Enquanto um usuário comum, utilizando um navegador de internet atualizado como Chrome, Firefox ou Safari, tem User-Agent parecido com:
Mozilla/5.0 (Windows NT 10.0; Win64; x64; rv:125.0) Gecko/20100101 Firefox/125.0
O spider do Google, responsável por navegar pela internet e identificar as páginas que serão indexadas possui o User-Agent:
Mozilla/5.0 (compatible; Googlebot/2.1; +http://www.google.com/bot.html)
Com a ajuda da extensão User-Agent Switcher, para Firefox, fiz essa mudança e acessei as páginas que apareciam na busca do Google com frases plagiadas das reportagens. Consegui acessar o conteúdo original delas, sem ser direcionado aos cassinos online.
Descobri que os hackers aplicavam nas páginas invadidas a ética de produção de trabalhos escolares do “copia, mas não faz igual”. A versão das páginas que o Google indexa contém recortes de conteúdos de diferentes veículos jornalísticos — dos textos às imagens — que usam boas técnicas de SEO. É uma espécie de Frankenstein feita para garantir boa indexação nos buscadores.
Em um dos exemplos encontrados, a página falsa misturava um parágrafo de uma reportagem do ge sobre o aniversário de 80 anos do presidente do Athletico Paranaense com trecho de outro texto sobre uma partida da série A2 do Paulistão. Na imagem, contudo, aparecia uma foto de jogadores do Grêmio e um título que faz referência ao Cuiabá. Assim, o link poderia aparecer na pesquisa tanto de quem queria saber o resultado do jogo entre São José e Noroeste, como sobre a história do clube do Paraná, atraindo de tricolores a rubro-negros.

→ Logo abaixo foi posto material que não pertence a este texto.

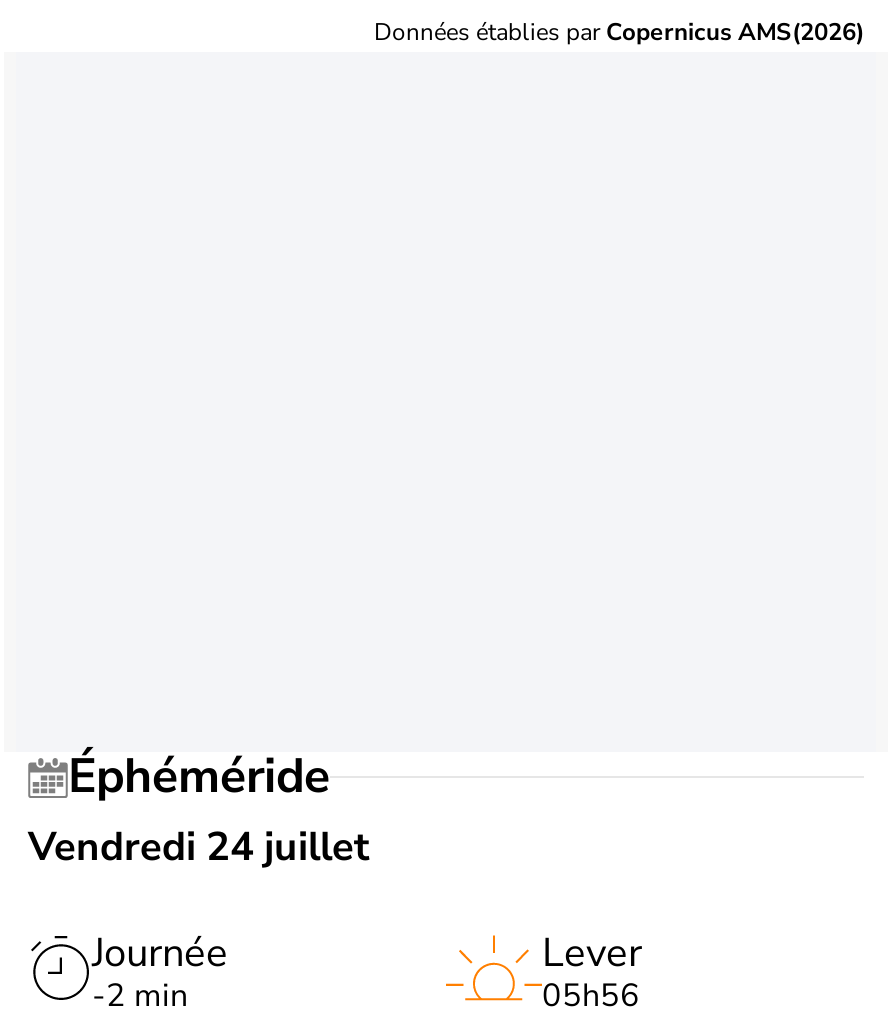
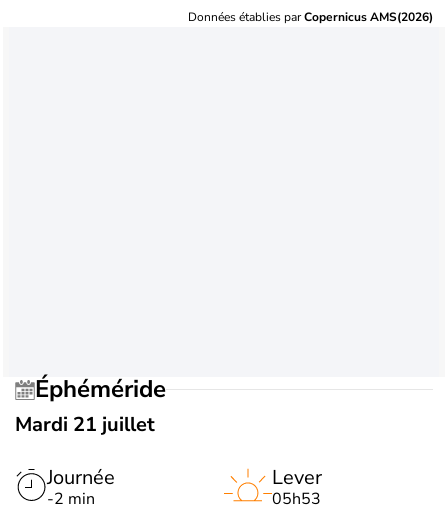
- Vendredi 24 juillet
+ Mardi 21 juillet

- 05h56
+ 05h53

Questionado pelo Aos Fatos, o Google afirmou que seus “sistemas avançados de combate a spam nos permitem manter a busca 99% livre de spams”. Os casos encontrados pela reportagem, portanto, na versão do Google, devem fazer parte do 1% que a plataforma falha em identificar e combater. Diante da infinidade de páginas indexadas pelo Google, essa parcela não é tão pequena assim.
E nela cabem inúmeras outras artimanhas tanto de golpistas quanto de desenvolvedores e produtores de conteúdo honestos para conseguir melhores resultados na internet. A documentação das estratégias utilizadas nesta sequência de reportagens é só uma pequena parcela do que ocorre longe dos holofotes das grandes redes sociais, mas que impacta, de forma semelhante, a capacidade do internauta em receber informações de boa qualidade.